Gelin biraz konuyu inceleyelim. Ama her zaman olduğu gibi multidisipliner yöntemler kullanalım. Etimoloji, tarih, felsefe, coğrafya, ilim ve fen… Peki, bilimin ışığında cevaplar bulabilecek miyiz? Şu bilim ve bilimin ışığı konusu da başka bir yazı başlığı olsun.

Haydi, minik bir ipucu verelim:  Atatürk, “Hayatta en hakiki mürşit ilimdir fendir. İlim ve fenden başka yol gösterici aramak gaflettir, dalalettir, cehalettir” demişti. “Bil” sözcüğünün kökeni 735 yılına tarihlenen (bu da ayrı bir tartışma konusudur) Orhun Yazıtları’na kadar gitmekte olsa da Atatürk “Bilim” kelimesini kullanmamış, ilim ve fen diye iki başka kavramdan bahsetmişti.

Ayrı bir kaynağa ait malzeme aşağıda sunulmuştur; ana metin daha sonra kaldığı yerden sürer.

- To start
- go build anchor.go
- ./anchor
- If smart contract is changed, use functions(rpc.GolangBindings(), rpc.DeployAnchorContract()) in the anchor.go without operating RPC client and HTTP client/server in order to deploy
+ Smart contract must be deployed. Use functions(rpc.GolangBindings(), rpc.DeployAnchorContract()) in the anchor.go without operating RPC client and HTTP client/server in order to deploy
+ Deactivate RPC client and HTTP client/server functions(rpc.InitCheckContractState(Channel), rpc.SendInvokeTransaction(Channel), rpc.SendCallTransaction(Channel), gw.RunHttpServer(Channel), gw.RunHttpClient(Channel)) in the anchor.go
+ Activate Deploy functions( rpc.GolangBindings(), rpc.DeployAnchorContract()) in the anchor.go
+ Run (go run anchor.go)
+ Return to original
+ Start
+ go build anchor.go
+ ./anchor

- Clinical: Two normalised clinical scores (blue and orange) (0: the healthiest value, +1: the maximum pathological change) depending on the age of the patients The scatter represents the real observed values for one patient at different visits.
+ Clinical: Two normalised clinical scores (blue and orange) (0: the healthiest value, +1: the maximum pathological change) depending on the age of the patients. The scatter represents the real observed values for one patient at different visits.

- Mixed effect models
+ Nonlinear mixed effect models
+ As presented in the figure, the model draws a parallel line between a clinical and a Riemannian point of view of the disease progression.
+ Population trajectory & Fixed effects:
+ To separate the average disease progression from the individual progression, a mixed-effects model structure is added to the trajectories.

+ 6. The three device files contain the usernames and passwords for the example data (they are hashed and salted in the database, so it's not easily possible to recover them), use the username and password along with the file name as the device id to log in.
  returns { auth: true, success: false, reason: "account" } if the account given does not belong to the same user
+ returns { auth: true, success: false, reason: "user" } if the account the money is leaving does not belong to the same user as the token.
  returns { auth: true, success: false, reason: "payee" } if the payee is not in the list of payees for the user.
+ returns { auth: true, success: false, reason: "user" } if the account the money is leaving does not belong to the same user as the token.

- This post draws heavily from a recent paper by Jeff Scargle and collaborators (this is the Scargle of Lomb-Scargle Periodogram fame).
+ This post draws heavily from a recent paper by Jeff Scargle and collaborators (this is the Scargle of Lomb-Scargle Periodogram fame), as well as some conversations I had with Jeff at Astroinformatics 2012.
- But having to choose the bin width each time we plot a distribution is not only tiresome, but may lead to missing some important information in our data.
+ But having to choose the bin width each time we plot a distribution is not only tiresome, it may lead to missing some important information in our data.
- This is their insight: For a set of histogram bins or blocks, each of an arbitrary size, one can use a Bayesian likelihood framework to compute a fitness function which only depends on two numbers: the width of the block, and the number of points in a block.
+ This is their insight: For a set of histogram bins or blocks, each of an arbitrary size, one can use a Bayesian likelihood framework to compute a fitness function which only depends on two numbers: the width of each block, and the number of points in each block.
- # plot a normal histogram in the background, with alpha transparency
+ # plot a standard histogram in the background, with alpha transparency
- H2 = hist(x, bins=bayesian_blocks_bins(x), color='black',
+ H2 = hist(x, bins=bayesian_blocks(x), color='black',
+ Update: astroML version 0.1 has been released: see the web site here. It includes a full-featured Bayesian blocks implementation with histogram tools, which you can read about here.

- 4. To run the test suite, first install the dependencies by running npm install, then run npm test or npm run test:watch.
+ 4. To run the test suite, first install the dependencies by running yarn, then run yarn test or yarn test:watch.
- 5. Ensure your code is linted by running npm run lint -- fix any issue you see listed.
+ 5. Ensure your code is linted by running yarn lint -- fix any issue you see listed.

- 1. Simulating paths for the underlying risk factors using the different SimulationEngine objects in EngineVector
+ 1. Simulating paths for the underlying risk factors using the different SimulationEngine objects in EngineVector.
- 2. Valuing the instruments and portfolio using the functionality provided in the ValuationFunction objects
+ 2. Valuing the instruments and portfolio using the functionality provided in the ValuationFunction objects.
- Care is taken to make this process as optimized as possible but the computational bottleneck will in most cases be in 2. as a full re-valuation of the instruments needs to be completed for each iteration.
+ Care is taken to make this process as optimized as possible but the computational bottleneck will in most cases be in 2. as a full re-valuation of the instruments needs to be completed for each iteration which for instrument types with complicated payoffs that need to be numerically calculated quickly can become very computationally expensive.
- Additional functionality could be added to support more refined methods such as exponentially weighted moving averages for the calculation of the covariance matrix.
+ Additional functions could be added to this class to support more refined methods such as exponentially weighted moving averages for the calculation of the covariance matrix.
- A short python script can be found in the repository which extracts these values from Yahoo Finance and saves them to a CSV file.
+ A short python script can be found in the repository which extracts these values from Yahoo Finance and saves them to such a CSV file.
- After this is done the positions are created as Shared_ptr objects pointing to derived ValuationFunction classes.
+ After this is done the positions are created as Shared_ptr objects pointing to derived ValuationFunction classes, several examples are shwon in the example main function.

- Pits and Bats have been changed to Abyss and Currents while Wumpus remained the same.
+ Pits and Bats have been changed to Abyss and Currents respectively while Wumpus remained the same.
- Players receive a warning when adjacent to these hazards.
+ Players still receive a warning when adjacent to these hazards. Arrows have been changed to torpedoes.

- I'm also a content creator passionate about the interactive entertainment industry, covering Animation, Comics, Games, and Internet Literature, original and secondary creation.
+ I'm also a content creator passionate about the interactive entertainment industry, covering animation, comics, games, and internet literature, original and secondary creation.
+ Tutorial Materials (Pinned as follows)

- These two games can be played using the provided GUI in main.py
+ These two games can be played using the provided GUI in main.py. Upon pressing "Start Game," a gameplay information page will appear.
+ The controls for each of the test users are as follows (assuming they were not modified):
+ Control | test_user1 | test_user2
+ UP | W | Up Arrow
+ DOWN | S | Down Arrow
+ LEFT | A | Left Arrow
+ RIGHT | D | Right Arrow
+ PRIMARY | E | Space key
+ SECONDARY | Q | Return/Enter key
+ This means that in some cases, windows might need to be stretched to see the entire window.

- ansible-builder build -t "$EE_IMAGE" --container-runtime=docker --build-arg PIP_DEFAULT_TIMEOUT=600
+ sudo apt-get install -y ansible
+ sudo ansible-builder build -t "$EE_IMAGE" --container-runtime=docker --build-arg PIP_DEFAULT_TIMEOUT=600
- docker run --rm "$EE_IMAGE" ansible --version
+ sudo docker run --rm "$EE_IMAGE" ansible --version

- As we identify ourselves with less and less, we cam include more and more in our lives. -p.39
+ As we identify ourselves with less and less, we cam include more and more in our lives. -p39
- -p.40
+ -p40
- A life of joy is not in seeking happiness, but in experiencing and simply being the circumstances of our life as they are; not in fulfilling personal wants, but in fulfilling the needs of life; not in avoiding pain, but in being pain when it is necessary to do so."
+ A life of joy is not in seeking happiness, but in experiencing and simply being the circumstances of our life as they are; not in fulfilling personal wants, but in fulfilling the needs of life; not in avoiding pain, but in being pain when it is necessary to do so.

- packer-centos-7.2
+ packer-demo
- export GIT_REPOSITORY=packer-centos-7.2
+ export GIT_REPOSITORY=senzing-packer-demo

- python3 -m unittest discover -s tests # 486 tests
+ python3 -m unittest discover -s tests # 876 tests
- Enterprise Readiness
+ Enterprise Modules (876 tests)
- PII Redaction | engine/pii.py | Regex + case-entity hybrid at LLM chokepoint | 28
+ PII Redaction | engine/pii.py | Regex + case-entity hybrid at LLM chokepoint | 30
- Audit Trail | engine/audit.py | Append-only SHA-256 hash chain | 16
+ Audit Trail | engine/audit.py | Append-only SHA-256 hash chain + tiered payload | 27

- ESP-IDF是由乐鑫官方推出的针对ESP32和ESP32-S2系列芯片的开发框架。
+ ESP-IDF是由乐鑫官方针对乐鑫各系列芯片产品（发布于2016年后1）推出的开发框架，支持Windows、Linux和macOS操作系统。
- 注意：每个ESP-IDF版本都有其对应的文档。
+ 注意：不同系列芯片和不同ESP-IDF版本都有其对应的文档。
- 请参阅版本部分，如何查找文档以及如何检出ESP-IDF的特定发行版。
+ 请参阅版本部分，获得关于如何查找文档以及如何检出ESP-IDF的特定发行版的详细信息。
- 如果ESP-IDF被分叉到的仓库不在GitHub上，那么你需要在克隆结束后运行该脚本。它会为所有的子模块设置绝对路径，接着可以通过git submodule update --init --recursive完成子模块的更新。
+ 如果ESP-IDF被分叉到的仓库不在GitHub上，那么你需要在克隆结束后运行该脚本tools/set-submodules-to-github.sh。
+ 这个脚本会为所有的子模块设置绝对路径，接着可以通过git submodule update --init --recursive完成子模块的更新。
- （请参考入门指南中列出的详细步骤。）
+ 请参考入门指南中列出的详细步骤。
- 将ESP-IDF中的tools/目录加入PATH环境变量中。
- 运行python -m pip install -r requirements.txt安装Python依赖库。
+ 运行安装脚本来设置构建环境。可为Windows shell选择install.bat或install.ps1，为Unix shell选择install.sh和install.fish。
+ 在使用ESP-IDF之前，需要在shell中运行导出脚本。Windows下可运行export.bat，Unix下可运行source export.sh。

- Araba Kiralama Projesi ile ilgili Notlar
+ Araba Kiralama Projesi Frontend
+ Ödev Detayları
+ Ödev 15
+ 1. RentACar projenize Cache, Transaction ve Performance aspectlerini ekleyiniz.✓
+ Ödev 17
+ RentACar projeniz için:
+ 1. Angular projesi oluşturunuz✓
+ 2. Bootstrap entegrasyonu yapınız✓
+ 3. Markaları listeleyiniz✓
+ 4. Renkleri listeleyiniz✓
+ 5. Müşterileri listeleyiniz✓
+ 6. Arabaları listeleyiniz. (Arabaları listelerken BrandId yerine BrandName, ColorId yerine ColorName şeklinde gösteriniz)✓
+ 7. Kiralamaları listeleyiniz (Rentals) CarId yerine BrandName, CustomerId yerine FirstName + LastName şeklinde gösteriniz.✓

*İlk bakışta minik bir ince ayrım olarak gözüke bu iki kelime arasındaki büyük fark aslında başlı başına akademik düzeyde irdelenmesi gereken bir konudur. Bilim ve ilim…

HAARP

Bakalım her şeyi “çok iyi” bilen Wikipedia ağabeyimiz ne demiş: “Yüksek Frekanslı Aktif Aurorasal Araştırma Programı” adıyla bilinir.  İngilizce, “High Frequency Active Auroral Research Program” kelimelerinin baş harflerinden oluşan HAARP; ABD Hava Kuvvetleri, Deniz Kuvvetleri, Alaska eyaletinin en büyük üniversitesi Alaska Fairbanks ve Defansif İleri Araştırma Projeleri Ajansı (DARPA) tarafından finanse edilmiştir. Aktif aurora tabanlı, “iyonosferin özelliklerini ve davranışlarını araştırmak üzere” Alaska’da sürdürüldüğü iddia edilen çalışmadır. İngiliz havacılık şirketi “BAE Systems” tarafından tasarlanmış ve inşa edilmiştir. (Sadece bu paragrafı okuduğumuzda bile “Amerikan ordusu için geliştirilen bir silah sisteminden başka ne olabilir acaba?” dediğinizi duyar gibiyim.)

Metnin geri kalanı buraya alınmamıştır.